▸ **Dataset records**
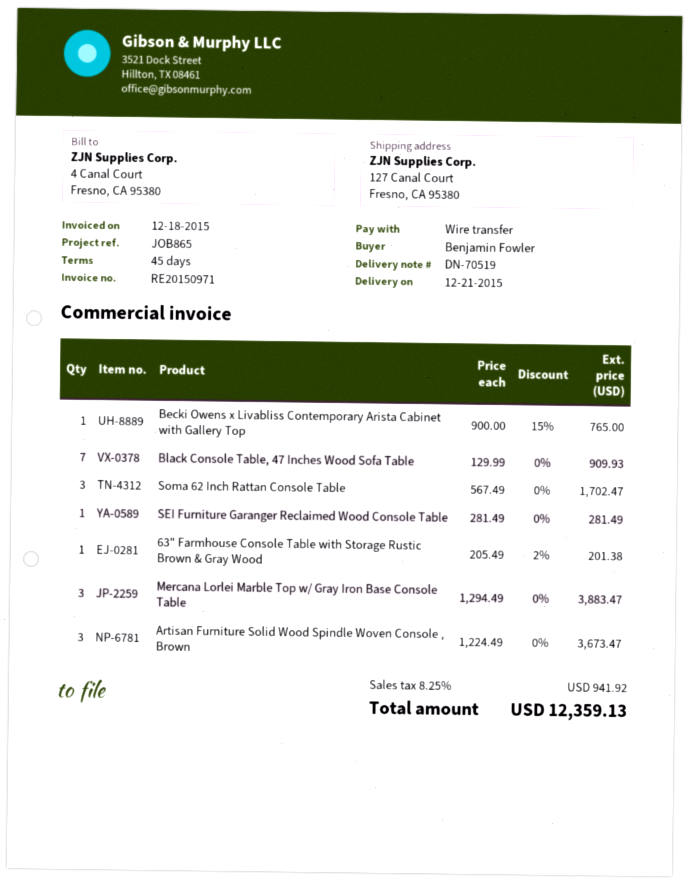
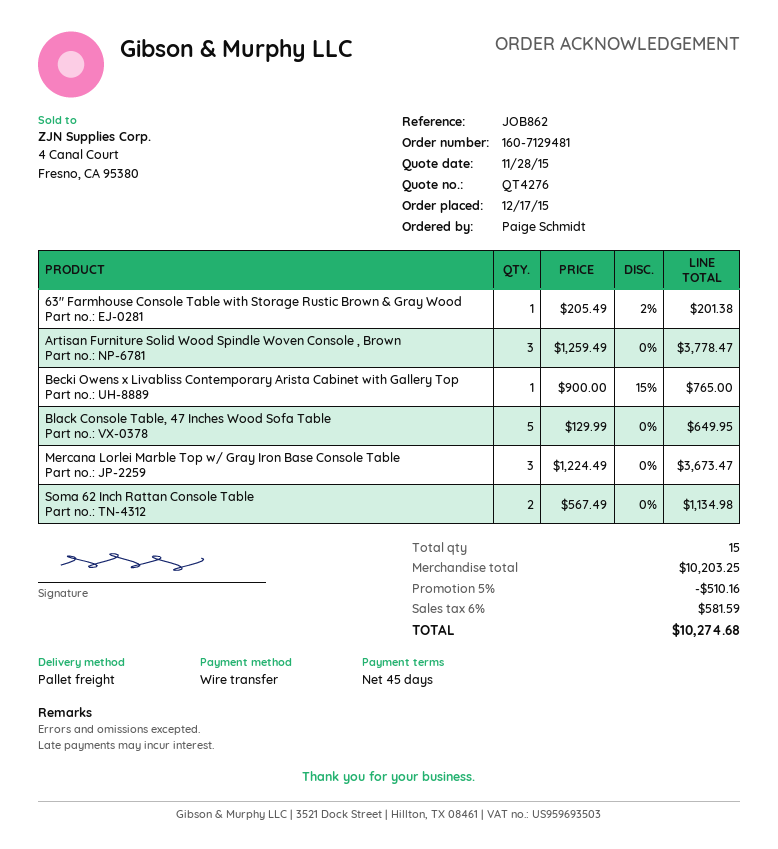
reference: JOB865 -> JOB862
ordered by: Benjamin Fowler -> Paige Schmidt
Black Console Table, 47 Inches Wood Sofa Table: 7 x 129.99 = 909.93 -> 5 x 129.99 = 649.95
Soma 62 Inch Rattan Console Table: 3 x 567.49 = 1702.47 -> 2 x 567.49 = 1134.98
SEI Furniture Garanger Reclaimed Wood Console Table: 1 x 281.49 = 281.49 -> none
Mercana Lorlei Marble Top w/ Gray Iron Base Console Table: 3 x 1294.49 = 3883.47 -> 3 x 1224.49 = 3673.47
Artisan Furniture Solid Wood Spindle Woven Console , Brown: 3 x 1224.49 = 3673.47 -> 3 x 1259.49 = 3778.47
discount: none -> 5% = 510.16
tax: 8.25% = 941.92 -> 6% = 581.59
total: 12359.13 -> 10274.68

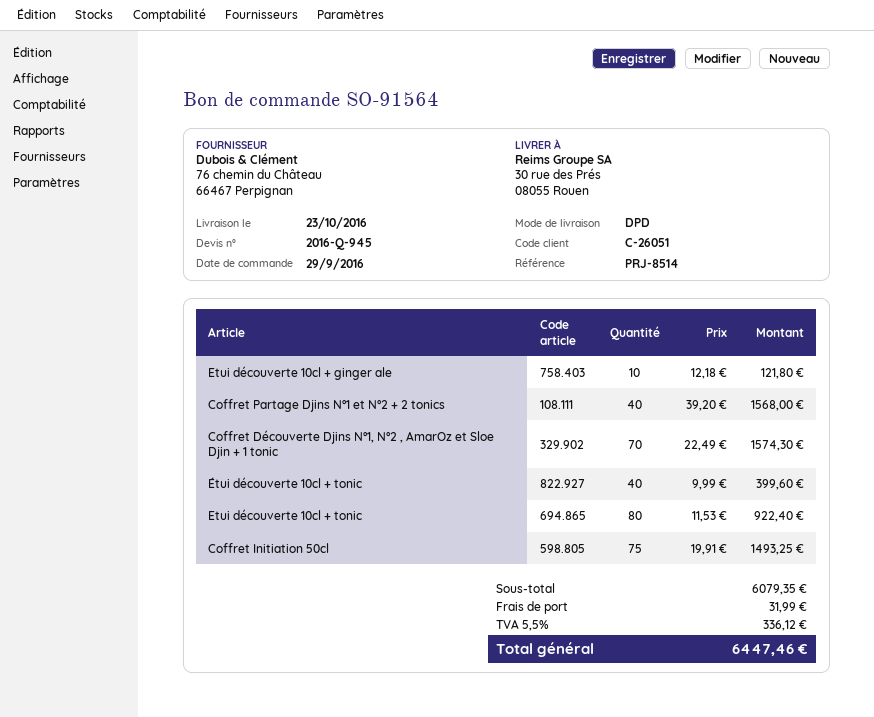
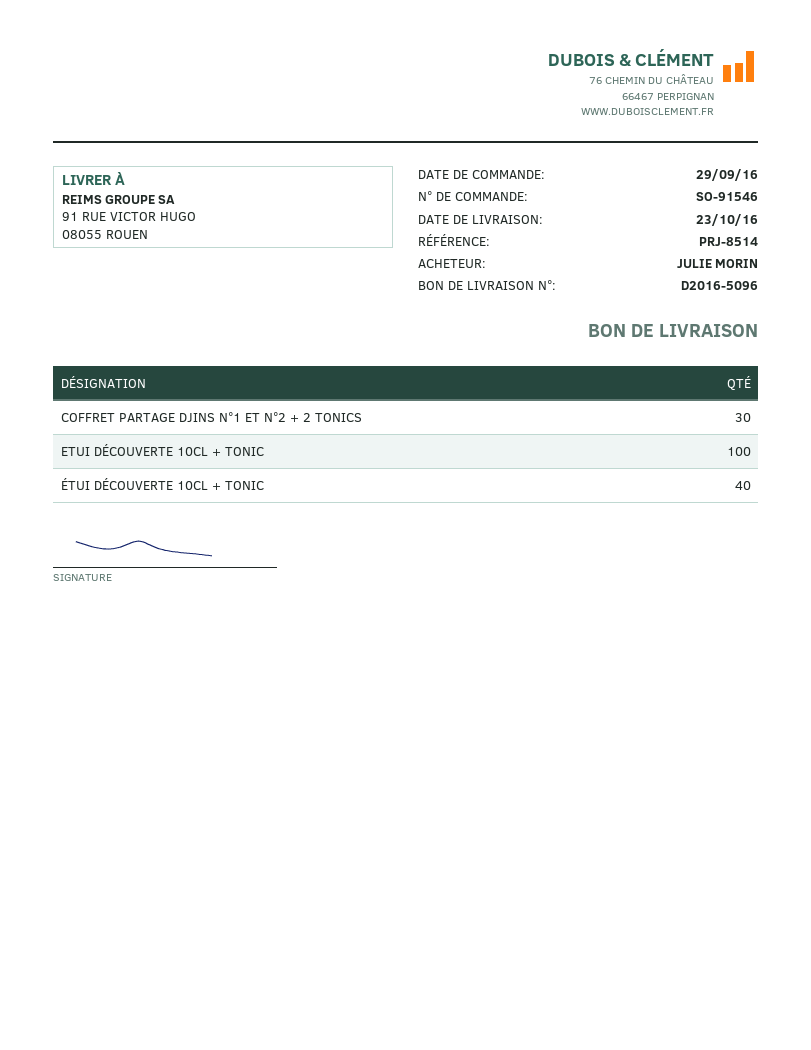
order number: SO-91564 -> SO-91546
ship to: 30 rue des Prés, 08055 Rouen -> 91 RUE VICTOR HUGO, 08055 ROUEN
Etui découverte 10cl + ginger ale: 10 -> none
Coffret Partage Djins N°1 et N°2 + 2 tonics: 40 -> 30
Coffret Découverte Djins N°1, N°2 , AmarOz et Sloe Djin + 1 tonic: 70 -> none
Etui découverte 10cl + tonic: 80 -> 100
Coffret Initiation 50cl: 75 -> none

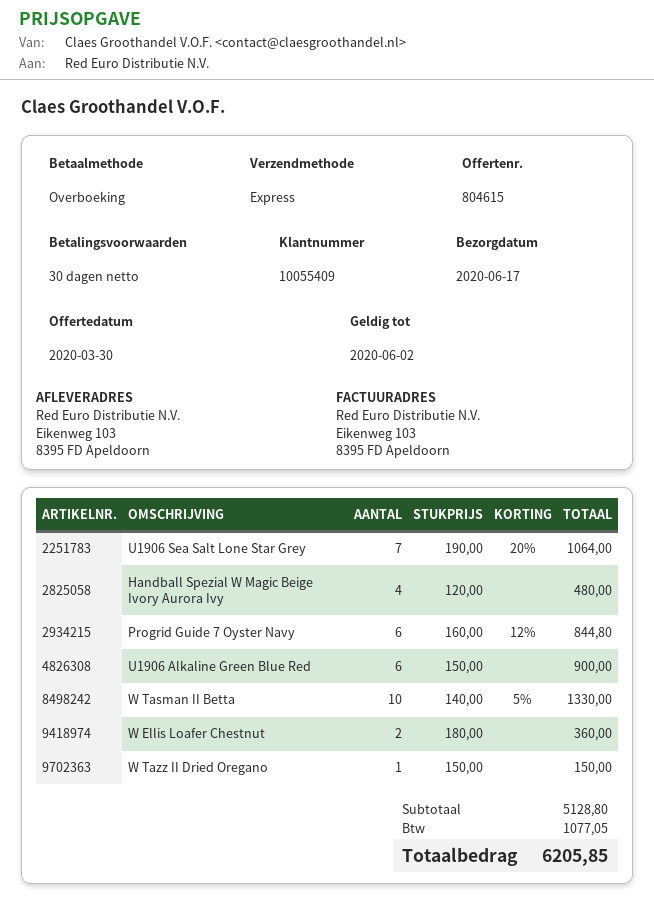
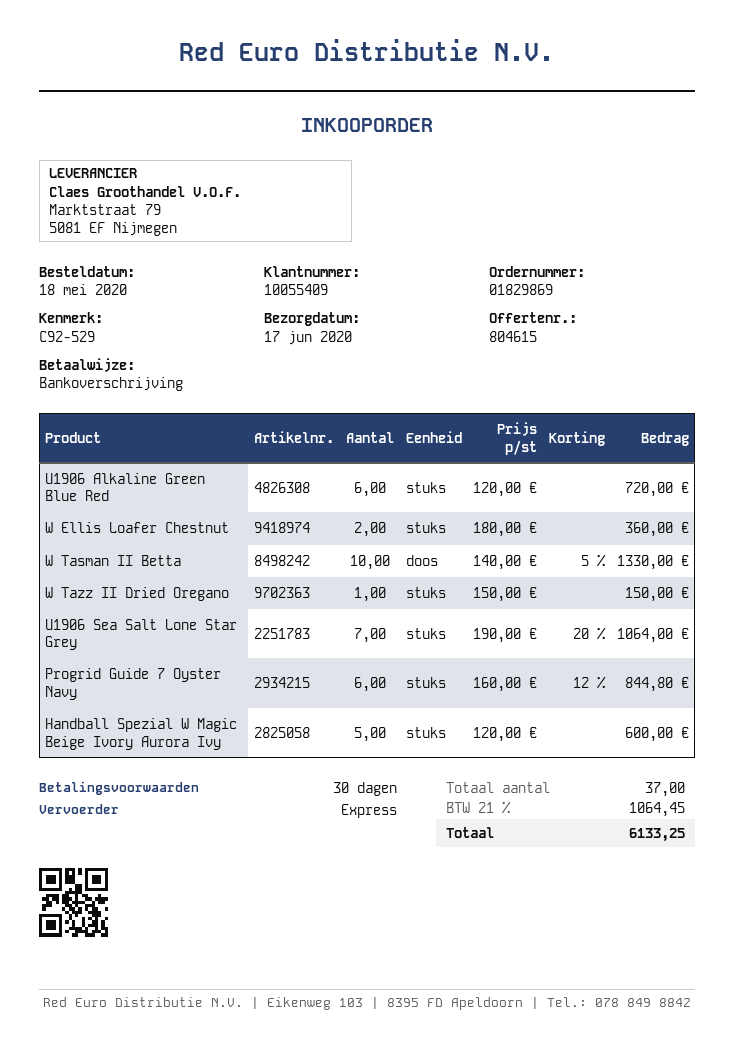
Handball Spezial W Magic Beige Ivory Aurora Ivy: 4 x 120.00 = 480.00 -> 5 x 120.00 = 600.00
U1906 Alkaline Green Blue Red: 6 x 150.00 = 900.00 -> 6 x 120.00 = 720.00
tax: 1077.05 -> 1064.45
total: 6205.85 -> 6133.25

▸ **Assigned task**
With the pictures removed, output the listing above exactly.

▸ **Answer space**
reference: JOB865 -> JOB862
ordered by: Benjamin Fowler -> Paige Schmidt
Black Console Table, 47 Inches Wood Sofa Table: 7 x 129.99 = 909.93 -> 5 x 129.99 = 649.95
Soma 62 Inch Rattan Console Table: 3 x 567.49 = 1702.47 -> 2 x 567.49 = 1134.98
SEI Furniture Garanger Reclaimed Wood Console Table: 1 x 281.49 = 281.49 -> none
Mercana Lorlei Marble Top w/ Gray Iron Base Console Table: 3 x 1294.49 = 3883.47 -> 3 x 1224.49 = 3673.47
Artisan Furniture Solid Wood Spindle Woven Console , Brown: 3 x 1224.49 = 3673.47 -> 3 x 1259.49 = 3778.47
discount: none -> 5% = 510.16
tax: 8.25% = 941.92 -> 6% = 581.59
total: 12359.13 -> 10274.68

order number: SO-91564 -> SO-91546
ship to: 30 rue des Prés, 08055 Rouen -> 91 RUE VICTOR HUGO, 08055 ROUEN
Etui découverte 10cl + ginger ale: 10 -> none
Coffret Partage Djins N°1 et N°2 + 2 tonics: 40 -> 30
Coffret Découverte Djins N°1, N°2 , AmarOz et Sloe Djin + 1 tonic: 70 -> none
Etui découverte 10cl + tonic: 80 -> 100
Coffret Initiation 50cl: 75 -> none

Handball Spezial W Magic Beige Ivory Aurora Ivy: 4 x 120.00 = 480.00 -> 5 x 120.00 = 600.00
U1906 Alkaline Green Blue Red: 6 x 150.00 = 900.00 -> 6 x 120.00 = 720.00
tax: 1077.05 -> 1064.45
total: 6205.85 -> 6133.25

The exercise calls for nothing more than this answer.